I love this post from LLPN (from Muckraker) because the "joke" that was played actually offers a real solution; a feasible solution actually applicable to every major urban center in America, but most immediately applicable to the real reconstruction of New Orleans. That the Bush Administration took it as an insult is not surprising. BUT...Mayor Nagan and Governor Blanco would do well to look at the joke's suggestions. They have as much a hand as putting together a real plan for reconstruction as Bush does. After all, Bush has shown that not only will his administration most likely screw it up if they tried, they're really not that interested in the first place.

5 comments:

Otto Man 11:52 AM  

Beautifully said, Smitty.

I'm not at all prone to conspiracy theories, but part of me thinks that Rove and Co. see the Katrina diaspora as a great way to turn the last blue southern state into a permanent red.

Noah 12:46 PM  

I take that as a compliment of the highest regard, OM. Thanks for the love!

I agree. By forcing the blacks out and solidifying the inland white vote, I bet it would help LA go Red. Because by the next election, I highly doubt all the voting precincts will be in order, let alone the chaos of who lives...and votes...where.

Anonymous,  1:24 PM  

Great post, Smitty.

And I'm leaning in agreement with you and Otto as well, if for slightly different reasons:

In the eyes of fellas like Bush, Cheney & friends, all those pesky black folks (poor and scary and talking with such heavy accents) are the only thing standing in the way of the ultimate American paradise of casinos. hotels, sports arenas and oil derricks and barges on the harbor piers.

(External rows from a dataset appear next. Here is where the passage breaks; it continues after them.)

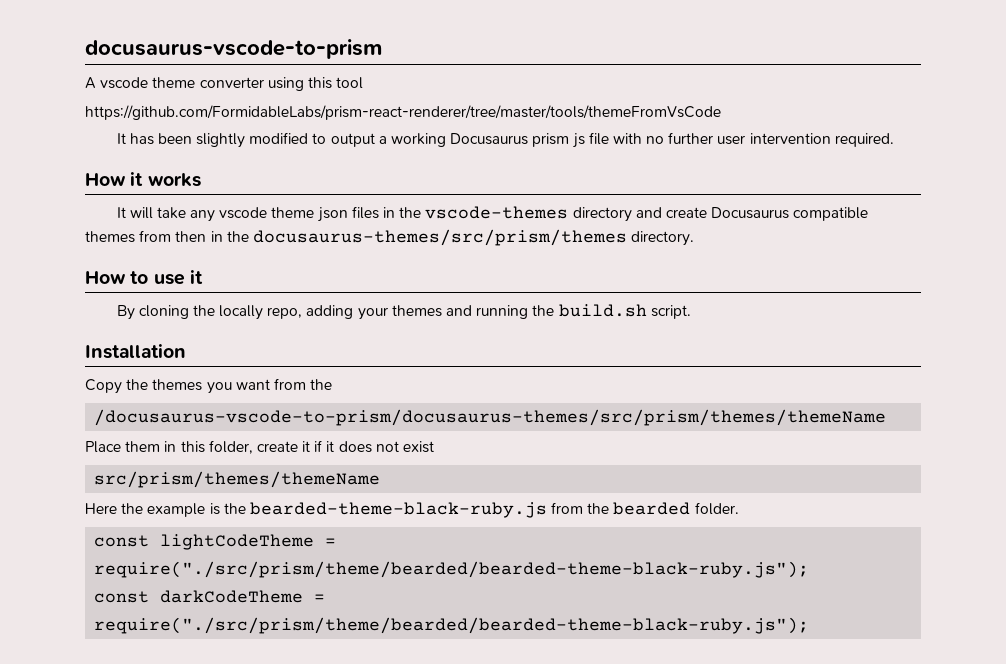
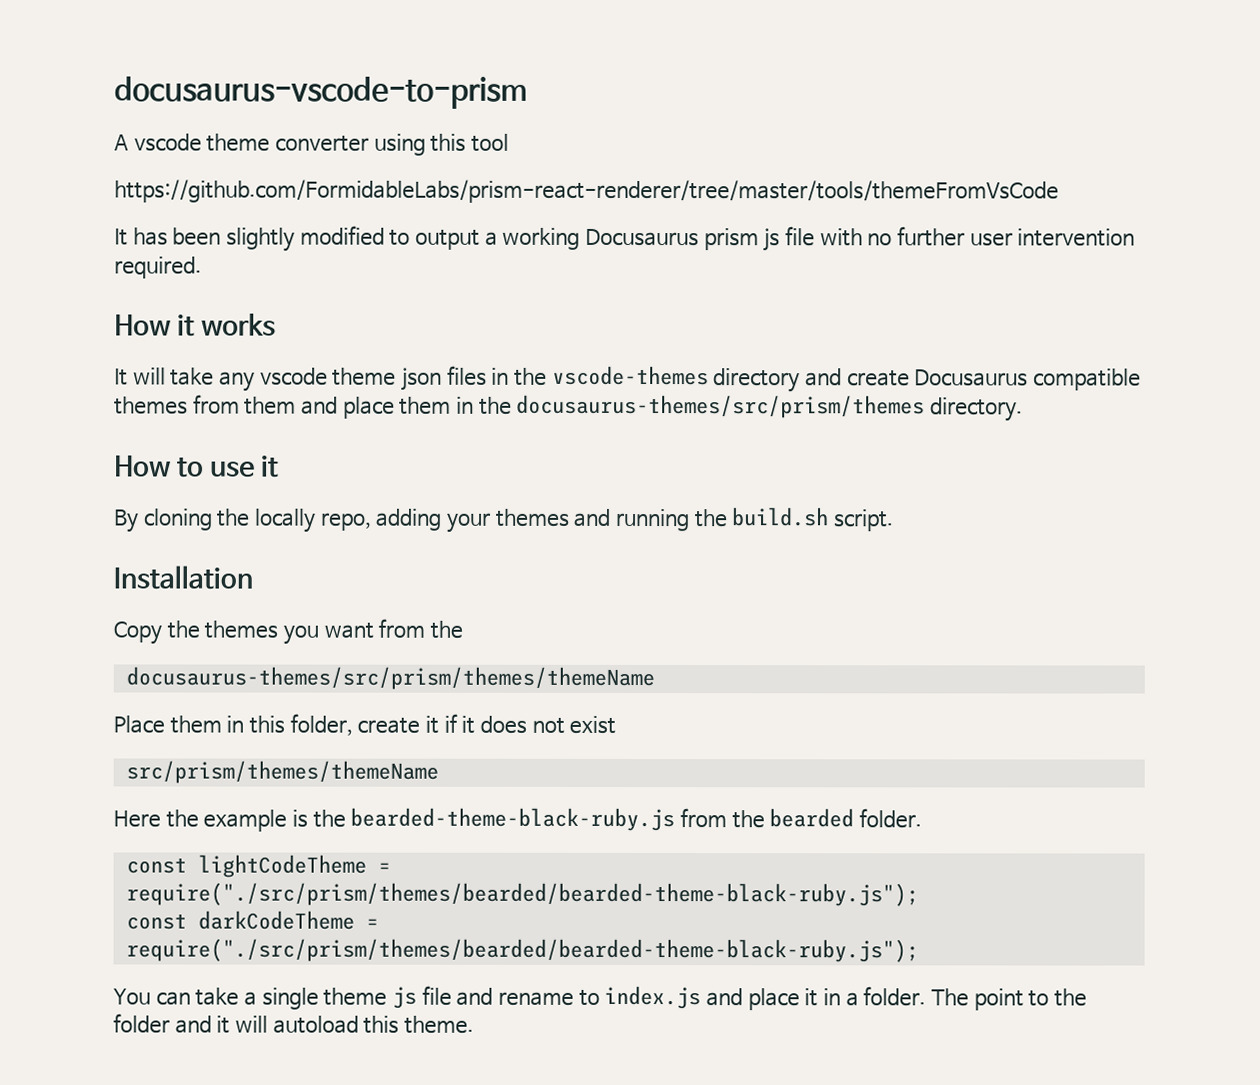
- It will take any vscode theme json files in the vscode-themes directory and create Docusaurus compatible themes from then in the docusaurus-themes/src/prism/themes directory.
+ It will take any vscode theme json files in the vscode-themes directory and create Docusaurus compatible themes from them and place them in the docusaurus-themes/src/prism/themes directory.
- /docusaurus-vscode-to-prism/docusaurus-themes/src/prism/themes/themeName
+ docusaurus-themes/src/prism/themes/themeName
- const lightCodeTheme = require("./src/prism/theme/bearded/bearded-theme-black-ruby.js");
+ const lightCodeTheme = require("./src/prism/themes/bearded/bearded-theme-black-ruby.js");
- const darkCodeTheme = require("./src/prism/theme/bearded/bearded-theme-black-ruby.js");
+ const darkCodeTheme = require("./src/prism/themes/bearded/bearded-theme-black-ruby.js");
+ You can take a single theme js file and rename to index.js and place it in a folder. The point to the folder and it will autoload this theme.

Katrina gave them the jump start they need.

Thrillhous 12:55 PM  

Great post, Smitty.

Yep, we're in tune here. In fact, a few of my conservative friends have been saying these exact things: NO will be a much better place, votes will no longer be skewed by ignorant welfare queens, etc.

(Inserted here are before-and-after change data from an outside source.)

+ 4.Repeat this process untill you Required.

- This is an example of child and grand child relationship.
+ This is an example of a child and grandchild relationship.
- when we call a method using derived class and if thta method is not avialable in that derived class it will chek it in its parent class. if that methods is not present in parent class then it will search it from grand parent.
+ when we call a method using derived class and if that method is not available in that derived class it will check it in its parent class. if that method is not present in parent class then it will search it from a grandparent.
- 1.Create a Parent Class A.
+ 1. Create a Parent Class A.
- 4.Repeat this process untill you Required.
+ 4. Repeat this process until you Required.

I still think Kanye West had it right. Bush just doesn't care. And in a president that's essentially the same as active discrimination, as Smitty makes clear. To paraphrase that jackass who said libruls were objectively pro-Saddam, W is objectively anti-black.

Otto Man 12:18 AM  

Actually, I'd say it's not so much hostility to blacks as much as it is hostility to the poor. Bush does, after all, have a track record of trusting African Americans with key jobs in the administration (Powell, Rice, Paige) but he's never demonstrated the first clue about the poor.

Katrina revealed the worst of it, as his administration assumed everyone could just get $1000 out of the bank, load up the SUV and head to a hotel.

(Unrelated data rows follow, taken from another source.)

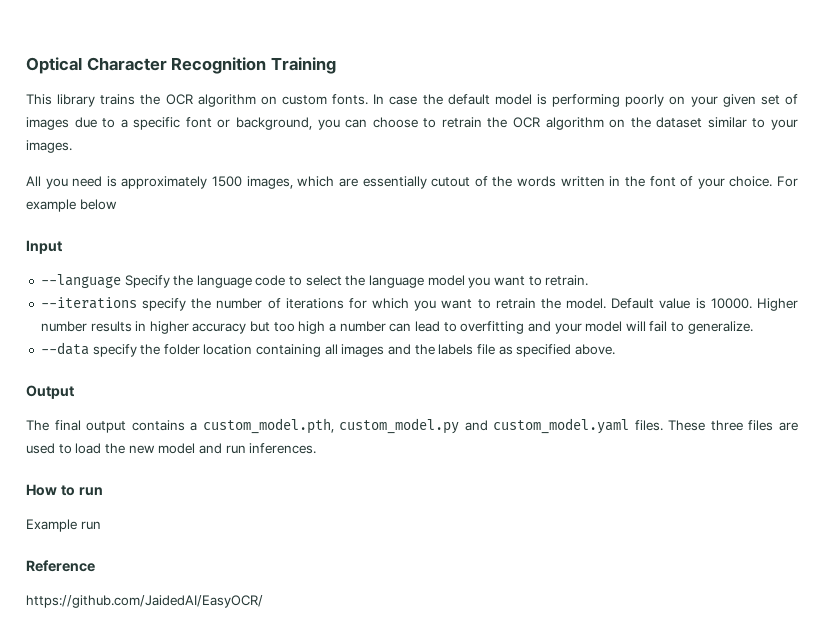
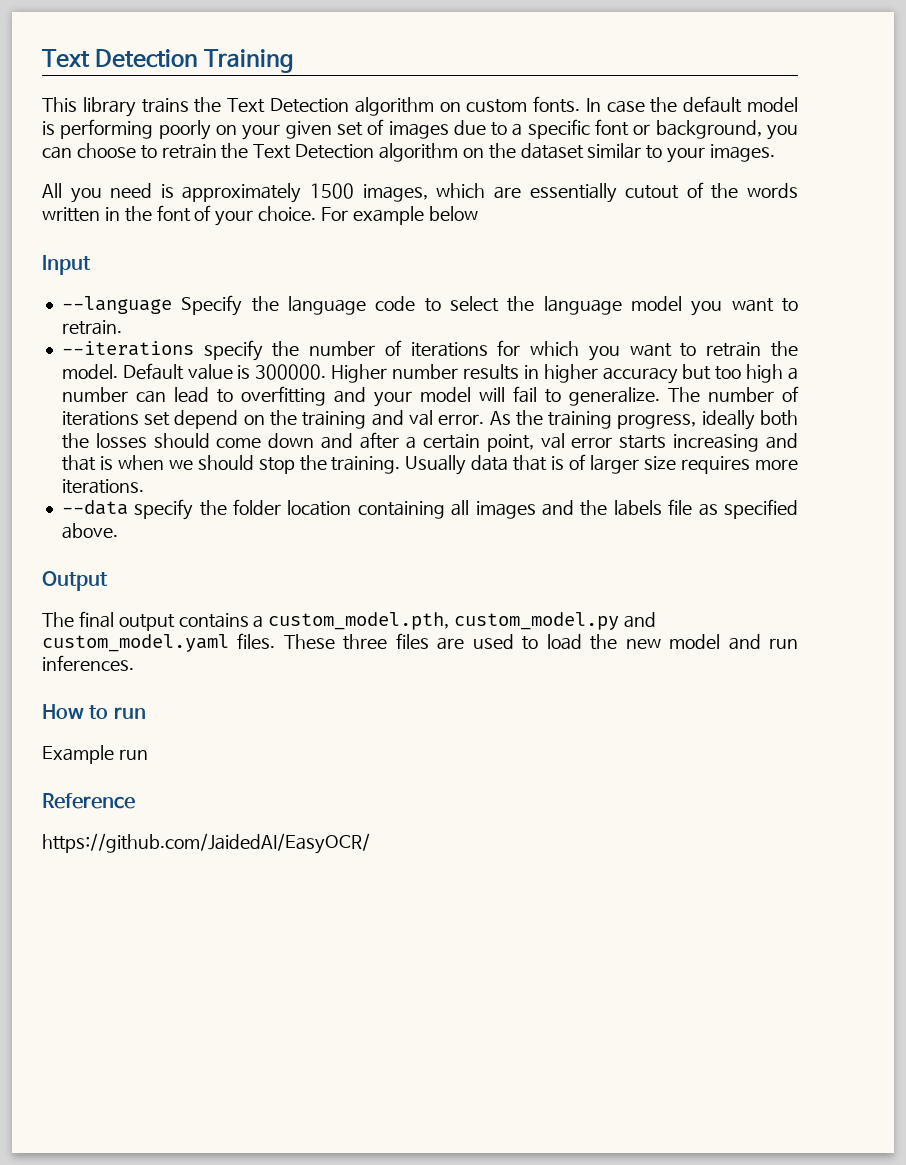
- Optical Character Recognition Training
+ Text Detection Training
- This library trains the OCR algorithm on custom fonts.
+ This library trains the Text Detection algorithm on custom fonts.
- In case the default model is performing poorly on your given set of images due to a specific font or background, you can choose to retrain the OCR algorithm on the dataset similar to your images.
+ In case the default model is performing poorly on your given set of images due to a specific font or background, you can choose to retrain the Text Detection algorithm on the dataset similar to your images.
- Default value is 10000.
+ Default value is 300000.
+ The number of iterations set depend on the training and val error. As the training progress, ideally both the losses should come down and after a certain point, val error starts increasing and that is when we should stop the training. Usually data that is of larger size requires more iterations.

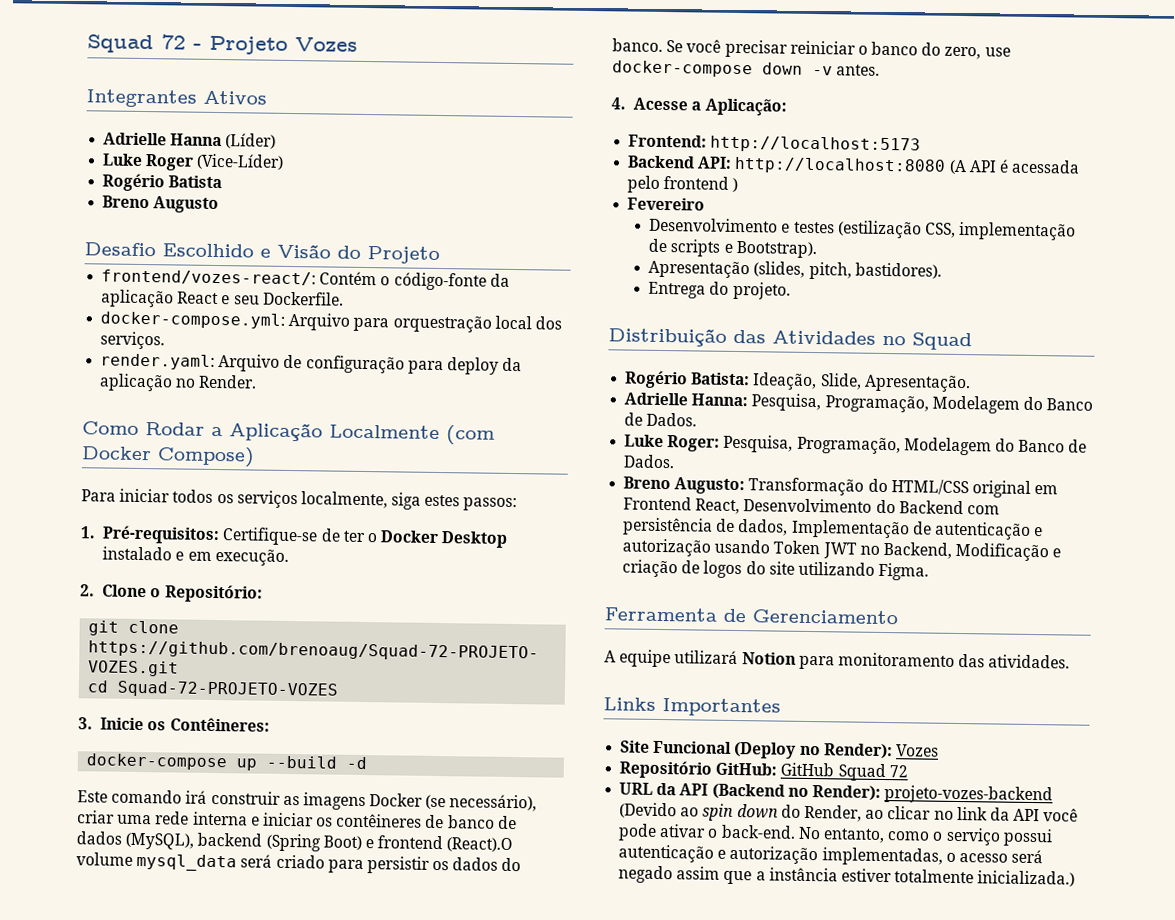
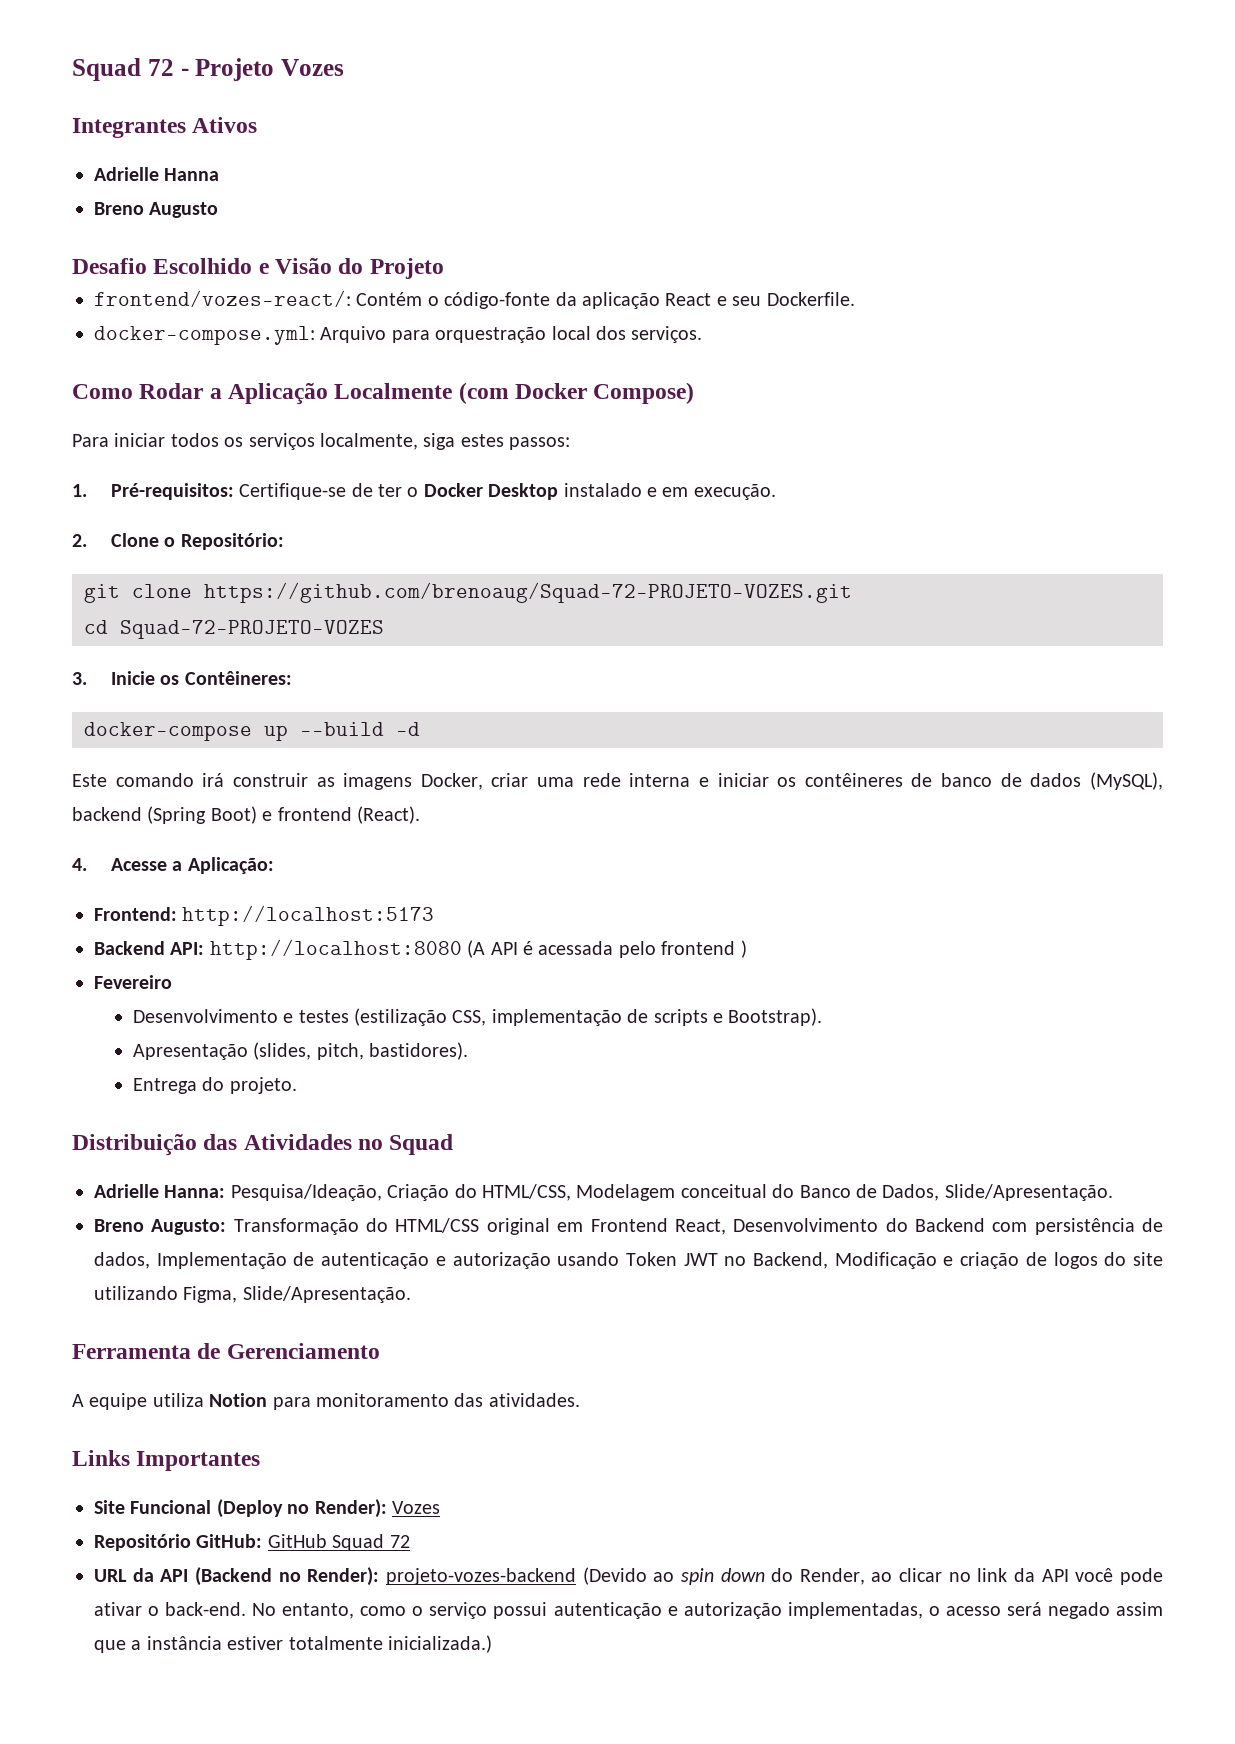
- Adrielle Hanna (Líder)
- Luke Roger (Vice-Líder)
- Rogério Batista
+ Adrielle Hanna
- render.yaml: Arquivo de configuração para deploy da aplicação no Render.
- Este comando irá construir as imagens Docker (se necessário), criar uma rede interna e iniciar os contêineres de banco de dados (MySQL), backend (Spring Boot) e frontend (React).O volume mysql_data será criado para persistir os dados do banco. Se você precisar reiniciar o banco do zero, use docker-compose down -v antes.
+ Este comando irá construir as imagens Docker, criar uma rede interna e iniciar os contêineres de banco de dados (MySQL), backend (Spring Boot) e frontend (React).
- Rogério Batista: Ideação, Slide, Apresentação.
- Adrielle Hanna: Pesquisa, Programação, Modelagem do Banco de Dados.
- Luke Roger: Pesquisa, Programação, Modelagem do Banco de Dados.
+ Adrielle Hanna: Pesquisa/Ideação, Criação do HTML/CSS, Modelagem conceitual do Banco de Dados, Slide/Apresentação.
- Breno Augusto: Transformação do HTML/CSS original em Frontend React, Desenvolvimento do Backend com persistência de dados, Implementação de autenticação e autorização usando Token JWT no Backend, Modificação e criação de logos do site utilizando Figma.
+ Breno Augusto: Transformação do HTML/CSS original em Frontend React, Desenvolvimento do Backend com persistência de dados, Implementação de autenticação e autorização usando Token JWT no Backend, Modificação e criação de logos do site utilizando Figma, Slide/Apresentação.
- A equipe utilizará Notion para monitoramento das atividades.
+ A equipe utiliza Notion para monitoramento das atividades.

But, really, the cluelessness about poverty runs through everything Bush does. And no, not just the tax cuts for the rich and a refusal to raise the minimum wage.

Look at his "solutions" to the health care crisis and retirement concerns -- been health savings accounts and private SS investments. Neither does anything for people who don't have $10K lying around and a financial planner to help out.

Look at how he's gutted the infrastructure and trashed the idea of public spaces. Doing away with public transportation, public parks, public pools, etc. may seem fine if you have your own car and your own country club and your own backyard pool, etc. etc. But if you're the kind of person who needs those spaces, it hurts. Bad.

His signature domestic reform, No Child Left Behind, is further gumming up the public schools and making the case for greater movement to private education. For those who can afford it, of course.

Bush is clueless about what being poor is really like. As Molly Ivins once said, he was born on third base and thinks he hit a triple.

And if you dare bring up any of these issues that are life-and-death matters for millions of Americans? Well, you sir are then guilty of class warfare.

The GOP motto was well said by the Roman Senate in Mel Brooks' "History of the World." They said, and I quote, "Fuck the poor."